Department of Life, Health and Environmental Sciences, University of L'Aquila, Italy.
Universidad Europea Madrid, Madrid, Spain.
J Biol Regul Homeost Agents. 2020 Jan-Feb;34(1 Suppl. 1):119-123. DENTAL SUPPLEMENT.

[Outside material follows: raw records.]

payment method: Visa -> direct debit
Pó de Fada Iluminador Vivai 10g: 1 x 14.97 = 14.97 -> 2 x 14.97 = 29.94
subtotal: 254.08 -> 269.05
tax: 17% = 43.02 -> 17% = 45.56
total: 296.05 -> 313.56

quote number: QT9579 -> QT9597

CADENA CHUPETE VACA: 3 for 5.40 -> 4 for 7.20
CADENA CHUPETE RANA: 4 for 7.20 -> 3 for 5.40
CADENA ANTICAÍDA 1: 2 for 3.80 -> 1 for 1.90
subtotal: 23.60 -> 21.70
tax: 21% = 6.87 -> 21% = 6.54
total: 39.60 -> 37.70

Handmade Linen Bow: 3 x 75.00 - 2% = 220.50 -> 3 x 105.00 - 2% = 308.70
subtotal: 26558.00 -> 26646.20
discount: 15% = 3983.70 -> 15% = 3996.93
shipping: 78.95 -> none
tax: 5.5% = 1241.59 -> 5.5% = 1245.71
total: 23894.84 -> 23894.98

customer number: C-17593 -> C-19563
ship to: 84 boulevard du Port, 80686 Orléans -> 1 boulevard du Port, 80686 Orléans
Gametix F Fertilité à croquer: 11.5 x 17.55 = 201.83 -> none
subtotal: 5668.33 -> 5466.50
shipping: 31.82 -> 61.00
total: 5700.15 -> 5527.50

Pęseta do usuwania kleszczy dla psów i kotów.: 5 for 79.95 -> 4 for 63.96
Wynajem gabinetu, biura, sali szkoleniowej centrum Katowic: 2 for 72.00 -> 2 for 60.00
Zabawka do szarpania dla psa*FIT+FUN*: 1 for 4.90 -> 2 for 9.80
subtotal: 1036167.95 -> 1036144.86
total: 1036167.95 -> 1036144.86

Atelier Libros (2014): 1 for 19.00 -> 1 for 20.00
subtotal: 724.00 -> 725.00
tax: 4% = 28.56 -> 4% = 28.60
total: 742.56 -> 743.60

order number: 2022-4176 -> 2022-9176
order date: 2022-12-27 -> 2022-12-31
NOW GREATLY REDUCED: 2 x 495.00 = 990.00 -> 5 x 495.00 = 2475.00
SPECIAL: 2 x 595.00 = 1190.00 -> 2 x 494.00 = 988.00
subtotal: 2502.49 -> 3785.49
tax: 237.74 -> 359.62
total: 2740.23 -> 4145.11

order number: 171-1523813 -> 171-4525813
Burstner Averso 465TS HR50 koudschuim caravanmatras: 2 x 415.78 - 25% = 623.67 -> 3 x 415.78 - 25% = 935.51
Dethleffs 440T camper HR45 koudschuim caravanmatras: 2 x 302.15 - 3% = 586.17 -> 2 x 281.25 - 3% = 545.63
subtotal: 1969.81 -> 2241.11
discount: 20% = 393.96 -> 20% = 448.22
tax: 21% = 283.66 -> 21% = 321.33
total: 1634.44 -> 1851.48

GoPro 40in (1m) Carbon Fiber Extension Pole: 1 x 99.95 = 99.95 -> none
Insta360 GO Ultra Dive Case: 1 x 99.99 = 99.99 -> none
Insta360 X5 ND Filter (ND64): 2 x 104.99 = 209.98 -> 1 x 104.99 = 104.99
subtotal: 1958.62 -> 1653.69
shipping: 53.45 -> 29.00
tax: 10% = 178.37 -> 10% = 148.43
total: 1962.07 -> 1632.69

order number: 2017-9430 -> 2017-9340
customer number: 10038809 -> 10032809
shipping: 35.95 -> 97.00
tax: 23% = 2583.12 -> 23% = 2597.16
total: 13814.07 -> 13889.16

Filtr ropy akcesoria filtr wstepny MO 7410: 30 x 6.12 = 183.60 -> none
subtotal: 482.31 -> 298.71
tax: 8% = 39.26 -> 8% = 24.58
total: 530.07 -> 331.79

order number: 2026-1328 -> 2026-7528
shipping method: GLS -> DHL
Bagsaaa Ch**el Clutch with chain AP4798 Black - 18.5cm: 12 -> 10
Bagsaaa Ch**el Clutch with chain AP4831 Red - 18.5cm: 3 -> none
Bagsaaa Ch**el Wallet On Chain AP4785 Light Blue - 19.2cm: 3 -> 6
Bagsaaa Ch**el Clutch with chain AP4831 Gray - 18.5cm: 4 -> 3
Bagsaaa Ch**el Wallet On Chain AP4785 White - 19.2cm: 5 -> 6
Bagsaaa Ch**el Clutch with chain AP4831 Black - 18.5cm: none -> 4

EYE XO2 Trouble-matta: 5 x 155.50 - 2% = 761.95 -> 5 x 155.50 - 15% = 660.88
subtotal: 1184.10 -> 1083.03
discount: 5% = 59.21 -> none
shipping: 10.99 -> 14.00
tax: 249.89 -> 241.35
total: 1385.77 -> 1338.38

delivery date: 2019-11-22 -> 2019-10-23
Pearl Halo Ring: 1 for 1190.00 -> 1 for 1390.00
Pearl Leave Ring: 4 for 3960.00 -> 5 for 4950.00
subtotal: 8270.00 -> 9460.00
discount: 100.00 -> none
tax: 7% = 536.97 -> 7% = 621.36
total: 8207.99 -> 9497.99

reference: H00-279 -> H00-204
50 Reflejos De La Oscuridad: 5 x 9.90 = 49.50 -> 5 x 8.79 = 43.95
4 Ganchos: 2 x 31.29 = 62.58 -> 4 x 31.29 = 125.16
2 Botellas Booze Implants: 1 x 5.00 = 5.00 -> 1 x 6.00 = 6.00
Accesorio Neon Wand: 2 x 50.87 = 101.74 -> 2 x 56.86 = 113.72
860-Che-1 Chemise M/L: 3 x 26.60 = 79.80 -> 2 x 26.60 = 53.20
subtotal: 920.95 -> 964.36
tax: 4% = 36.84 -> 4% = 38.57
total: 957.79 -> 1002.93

The objective of this study was to compare the efficacy of supportive periodontal therapy (i.e. scaling and rooth planning, SRP) alone versus a chemical device silica dioxide (SiO2) colloidal solutions (SDCS) used in association with SRP in the treatment of chronic periodontitis in adult patients. A total of 20 patients with a diagnosis of chronic periodontitis (40 localized chronic periodontitis sites) in the age group of 35 to 55 were selected. None of these patients have previously received any surgical or non-surgical periodontal therapy and demonstrated radiographic evidence of moderate bone loss. Two non-adjacent sites in separate quadrants were selected in each patient to monitorize treatment efficacy (split mouth design). Clinical pocket depth (PD) and microbial analysis (MA) were analyzed at baseline and 15th day. SPSS program and paired simple statistic T-test were used to detect significant differences. Total bacteria loading, and loading were statistically reduced when SiO2 is locally delivered. SDCS gel is an adjuvant therapy which should be added to SRP in the management of moderate to severe chronic periodontitis.
本研究旨在比较单独使用支持性牙周治疗(即洁治和根面平整,SRP)与 SRP 联合使用二氧化硅(SiO2)胶体溶液(SDCS)在治疗成人慢性牙周炎方面的疗效。共选择了 20 名年龄在 35 至 55 岁之间、诊断为慢性牙周炎(40 个局部慢性牙周炎部位)的患者。这些患者均未接受过任何手术或非手术牙周治疗,且影像学显示有中度骨丧失。每位患者在不同象限选择两个非相邻的部位来监测治疗效果(分口设计)。在基线和第 15 天进行临床袋深度(PD)和微生物分析(MA)分析。使用 SPSS 程序和配对简单统计 T 检验来检测显著差异。当局部给予 SiO2 时,总细菌负荷和细菌负荷均有统计学上的降低。SDCS 凝胶是一种辅助治疗方法,应在中重度慢性牙周炎的管理中添加到 SRP 中。